Présentation des Local Climate Zone et de l’outil « Chaleur en Ville » : identifier les vulnérabilités du territoire et des populations


Erwan Cordeau, de l’Institut Paris Région, a présenté la méthodologie des zones climatiques locales, qui a été utilisée pour identifier les zones vulnérables à l’effet d’îlot de chaleur sur la région francilienne.

Cette approche prend en compte trois facteurs de vulnérabilités :
 
  • L’aléa : l’effet d’îlot de chaleur dans les villes
  • La sensibilité : la fragilité des personnes et des biens lors d’une canicule
  • La difficulté à faire face : le déficit potentiel des ressources locales face au risque de canicule

La première étape de cette méthode est de décrire les formes et fonctions des villes, leurs spécificités : les îlots morphologiques urbains. Ensuite, des caractéristiques sont attribuées aux îlots morphologiques urbains : morphologie, imperméabilisation, propriétés des matériaux, rejets de chaleur par l’activité humaine. Cela permet de conférer des propriétés d’effet potentiel de chaleur ou de fraîcheur à ces zones.
 
Cette méthodologie a permis de construire une cartographie interactive en accès libre sur le site de L’Institut Paris Région qui indique si la classe des zones climatiques locales (local climate zone) le jour et la nuit. C’est l’outil Chaleur en ville. Il détermine l’exposition des zones et leur vulnérabilité.

Parmi les zones vulnérables identifiées, on remarque une surreprésentation des ménages à bas revenu et en condition de suroccupation des logements.

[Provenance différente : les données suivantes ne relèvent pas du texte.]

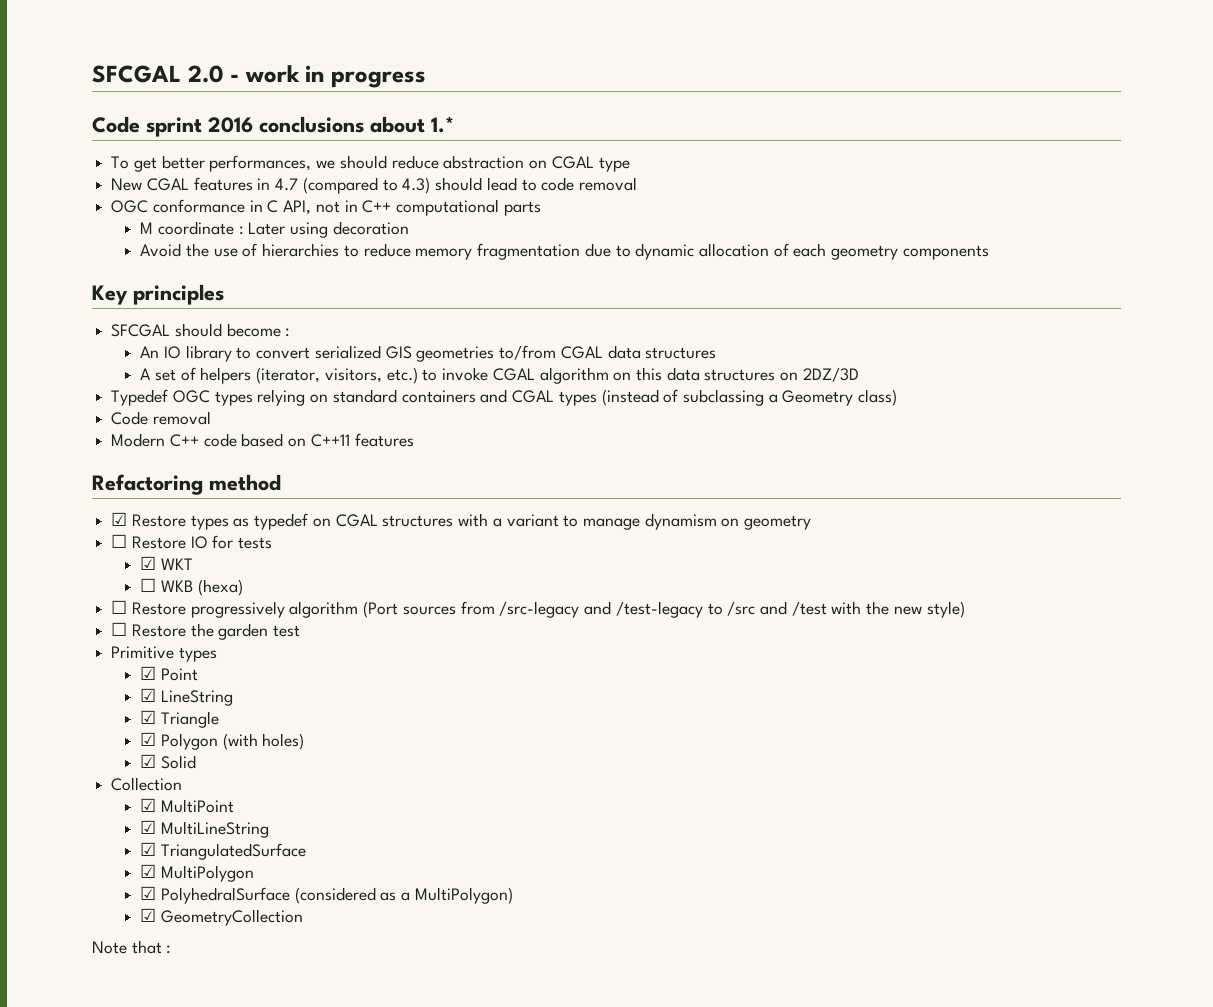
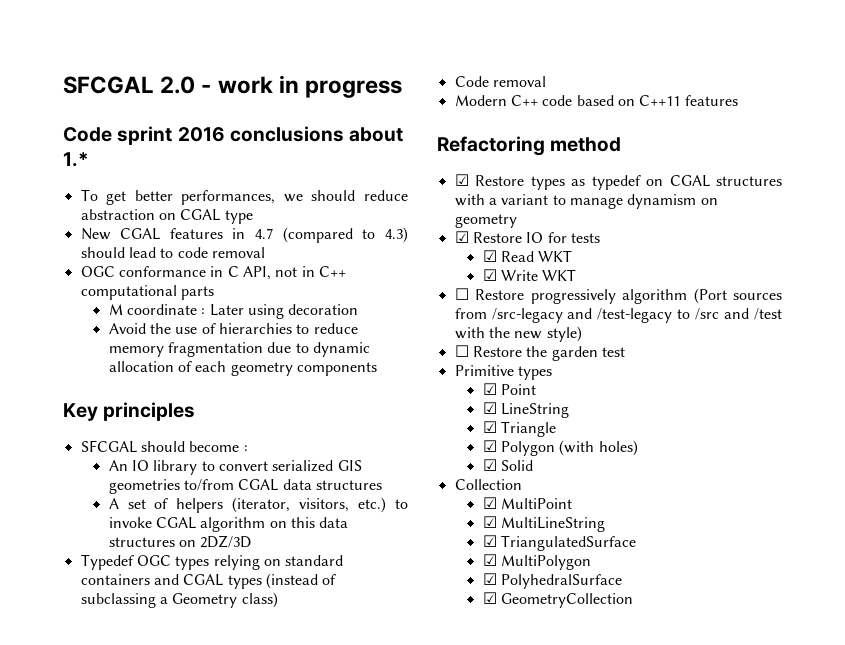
[111,534,128,548] ☐ -> [454,231,469,243] ☑
[161,558,194,570] [140,578,243,596] WKT // ☐ WKB (hexa) -> [501,250,573,262] [482,269,577,281] Read WKT // ☑ Write WKT
[294,887,513,904] (considered as a MultiPolygon) -> (623, 581) none
[92,940,172,954] // Note that : -> (634, 600) none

Ces personnes peuvent aussi occuper des passoires thermiques, et n’ont pas les ressources économiques pour « faire face » à l’aléa canicule.
 
La géographie territoriale montre que Paris est très concernée par l’effet d’ICU, avec une très grande partie de sa population qui vit dans des zones à effet d’îlot de chaleur urbain.
 
Ce diagnostic de vulnérabilités permet de savoir sur quel(s) levier(s) il s’agit d’agir principalement (renforcer les capacités à faire face, lutter contre les effets d’ICU, améliorer les conditions de vie). 

Présentation de l'outil Score ICU : modéliser les impacts des projets d’aménagements sur l’effet d’îlot de chaleur urbain


Alexandre Colin, architecte paysagiste, nous a présenté l'outil Score ICU qui permet d'appréhender les impacts d'un projet d'aménagement sur l'effet d'îlot de chaleur. Développé par E6 Consulting, cet outil permet de fournir des cartes qualitatives sur des projets d’aménagement, à différentes échelles. Les cartes proposées modélisent l’effet d’îlot de chaleur pour l’existant ou pour un projet.
 
Cet outil d’aide à la décision permet également de gagner du temps sur la modélisation des projets. Il a été utilisé par de nombreuses collectivités (Grand Lyon, Niort, Aix Marseille, Bordeaux métropole, Bayonne, Valence, Nanterre, Essonne, Monaco, Région Hauts de France etc.) et certaines entreprises : Vinci Construction, Lafarge…
 
L’outil permet de classer les zones « chaudes » et « fraîches » grâce à un classement des aménagements en 9 « tranches de chaleur », de la plus fraîche à la plus chaude.
 
Score ICU ne cherche pas à prédire la température exacte qu’il fera mais à sensibiliser sur le sujet et impulser un dialogue constructif sur les solutions possibles à mettre en œuvre pour améliorer le projet et terme d’effet d’îlot de chaleur urbain.
 
Pour modéliser un projet via score ICU, plusieurs étapes sont nécessaires : la modélisation des ombres portées, le dessin du projet, le calcul des surfaces, l’importation des données sous Score ICU. Tous les logiciels nécessaires à ces étapes sont gratuits.
 
D’autres outils ont été conçus par E6 consulting : Score perméabilité et Arbre en ville.